Fintech refers to the complex accounting and payment requirements involved in running a marketplace. Payins, payouts and reconciliation are key components of a successful marketplace and are far more involved than a single-vendor e-commerce site.

Marketplaces require the following fintech functionality.

Payment processing and returns: Like all e-commerce stores, marketplaces must process payments, support a variety of digital wallets and reverse transactions. Unlike single-vendor e-commerce stores, marketplaces have to process returns on behalf of hundreds or thousands of vendors, which increases complexity.

Vendor/seller payouts: Unlike single-vendor e-commerce, which only takes money in, marketplaces take money in and pay out to vendors. When multiple vendors are involved in a single transaction, the marketplace platforms must also slice and dice payouts accordingly when paying commissions.

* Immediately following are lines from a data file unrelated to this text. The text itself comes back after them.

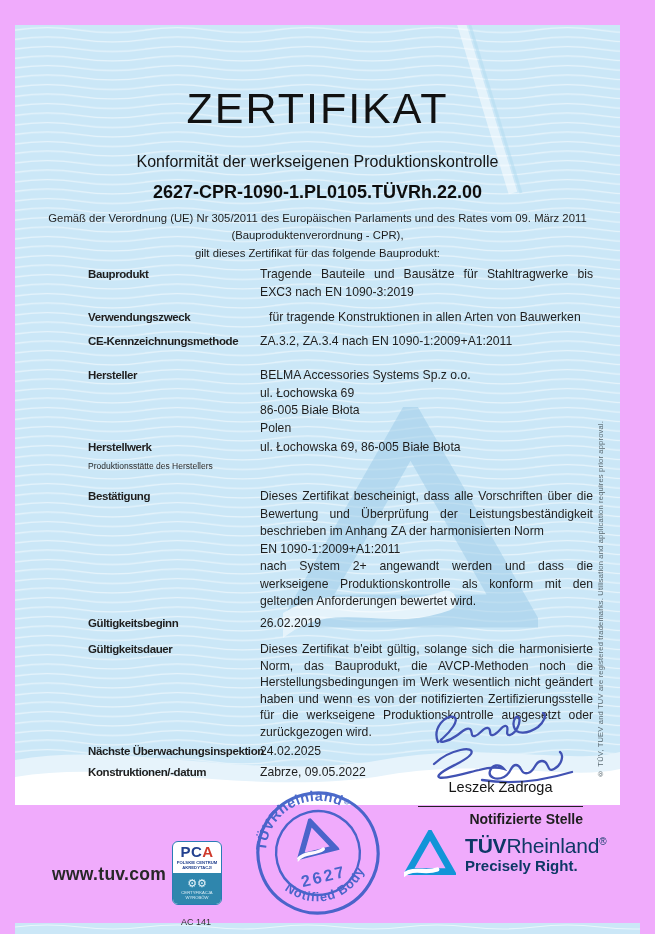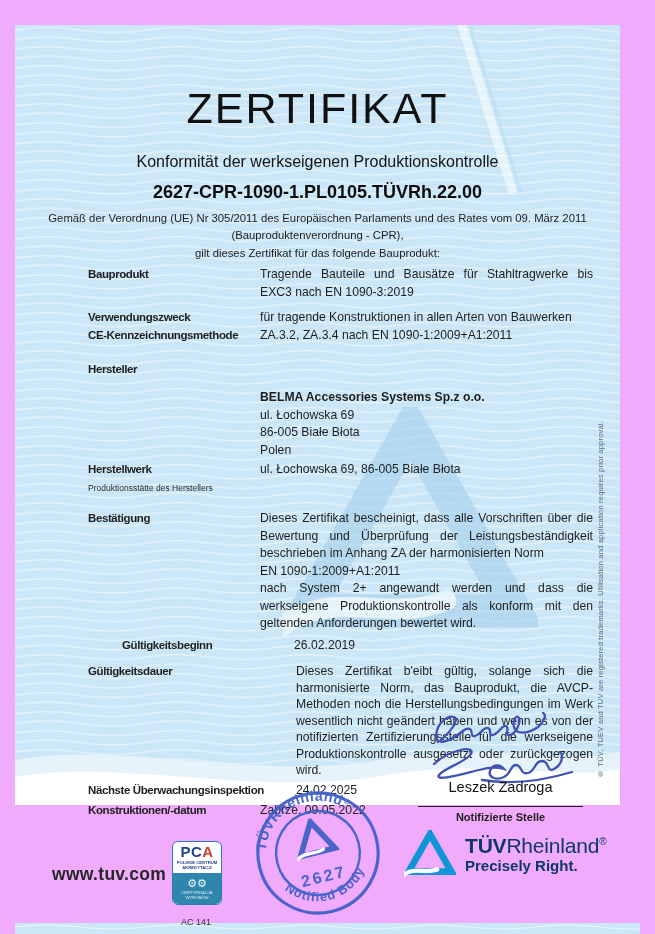--- a/index.html
+++ b/index.html
@@ -13,29 +13,29 @@
   .reg1{top:212px;font-size:11.3px;}
   .reg2{top:229px;font-size:11.3px;}
   .reg3{top:247px;font-size:11.3px;}
   .fields{left:88px;top:266px;width:505px;}
   .row{display:flex;align-items:flex-start;}
   .lbl{flex:none;width:172px;font-weight:700;font-size:11.5px;letter-spacing:-0.4px;
        line-height:17px;white-space:nowrap;}
   .sublbl{font-weight:400;font-size:8.5px;letter-spacing:0;color:#2a2a2a;margin-top:2px;}
   .val{flex:1;font-size:12.2px;line-height:17.5px;}
   .just{text-align:justify;}
-  .bold{font-weight:700;margin-top:28px;}
-  .mb8{margin-bottom:8px;}  .mb6{}  .mb17{margin-bottom:17px;}
+  .bold{font-weight:400;}
+  .mb8{margin-bottom:8px;}  .mb6{margin-bottom:6px;gap:9px;}  .mb17{margin-bottom:17px;}
   .mb2{margin-bottom:2px;}  .mb13{margin-bottom:13px;} .mb4{margin-bottom:4px;}
-  .mb9{margin-bottom:9px;margin-left:34px;}  .mb0{margin-bottom:0;}     .mb3{margin-bottom:3px;gap:36px;}
+  .mb9{margin-bottom:9px;}  .mb0{margin-bottom:0;}     .mb3{margin-bottom:3px;}
   .lh16 .val{line-height:16.5px;}
   .sig-svg{left:424px;top:712px;}
   .sig-block{left:418px;top:779px;width:165px;text-align:center;}
   .sig-name{font-size:14.5px;color:#141414;padding:0 8px 11px 8px;border-bottom:1.6px solid #222;}
-  .sig-role{font-weight:700;font-size:11px;padding-top:4px;}
+  .sig-role{font-weight:700;font-size:14px;padding-top:4px;text-align:right;}
   .website{left:52px;top:864px;font-size:17.5px;font-weight:600;letter-spacing:0.3px;color:#272727;}
   .pca{left:172px;top:841px;width:48px;border:1.5px solid #2a7cb5;border-radius:6px;
        background:#fff;overflow:hidden;text-align:center;}
   .pca-abbr{font-size:15px;font-weight:800;letter-spacing:0.5px;padding-top:2px;color:#23418f;line-height:16px;}
   .pca-abbr .a-red{color:#d03a2b;}
   .pca-sub{font-size:4.2px;font-weight:700;color:#23418f;text-transform:uppercase;line-height:5px;padding-bottom:3px;}
   .pca-bottom{background:#2f86ad;color:#fff;padding:4px 0 4px 0;}
   .pca-gears{font-size:11px;line-height:13px;color:#e8f4fa;}
   .pca-cert{font-size:4.2px;line-height:5px;text-transform:uppercase;color:#dceef6;}
   .pca-code{left:172px;top:917px;width:48px;text-align:center;font-size:9px;color:#333;}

Revenue Recognition: Adding on to the buyer money-in, seller payout equation, marketplaces have to calculate the operator’s revenue on products sold. Further complicating calculations, your cut may differ based on a vendor’s contract.

Regulatory compliance and tax: Traditional e-commerce businesses pay the taxes of their head office’s jurisdiction. One region, one set of rules. Marketplaces, however, can have sellers that cross state and country lines, which means they’re subject to the regional tax laws of their sellers. Marketplace platforms need the intelligence to divvy amounts due to multiple governmental bodies at the period’s end.

Logistics refers to the operations that occur after an item is purchased and until the product or service is delivered. In other words, execution.

Marketplaces require the following logistics functionality.

Warehouse inventory management: Marketplaces work with multiple sellers who all operate their warehouses. While single-vendor e-commerce solutions allow one vendor to sell from multiple warehouses, they are unable to handle the warehouse scale required by marketplaces. Each marketplace vendor could have multiple warehouses they are shipping from, leading to hundreds or thousands of shipping locations for the marketplace.

Order management: A buyer places an order, but what happens next is critical to the continued success of your marketplace. Once an order is placed, your marketplace platform must communicate that order to the vendor. From there, the order passes through a workflow.

• Order received: The vendor’s fulfillment center receives the order and begins packing it for delivery.

• Order ships: The order ships out to the buyer, and the vendor shares a tracking number with the marketplace.

• Delivery monitoring: Notifications are communicated as the tracked delivery journeys to the buyer.

Shipping integrations: In many cases, marketplace operators won’t be responsible for the physical act of shipping. Instead, shipping will fall on the seller. But that doesn’t completely release marketplaces of responsibility. Operators must still notify sellers of purchase details and provide a workflow for returns. You’ll likely also be responsible for communicating shipping details to buyers.

Returns: With a marketplace, returns involve more than reversing a transaction. You may be dealing with hundreds of return locations, and you’ll have to recalculate or reconcile seller payouts and your commissions accordingly. A single-vendor e-commerce system is not built for complex multi-vendor returns.

Most marketplace platforms require an underlying commerce system to operate, bolting onto an existing system. This means fintech and logistics are essentially nonexistent in the foundation of the marketplace.

Even once a marketplace is bandaged together in this way, it’s difficult to scale. The flawed foundation sets you up for constant tailoring, custom coding and patchwork processes that will guzzle human and financial resources.

The future of commerce is connected. As more and more companies realize the potential growth opportunities of becoming a marketplace, technologies become available to serve the specific needs of marketplace businesses. However, it is important to get the marketplace infrastructure right to set up your business for success. Marketplaces should operate at the intersection of commerce, fintech and logistics to avoid technological hardships and scalability issues down the road.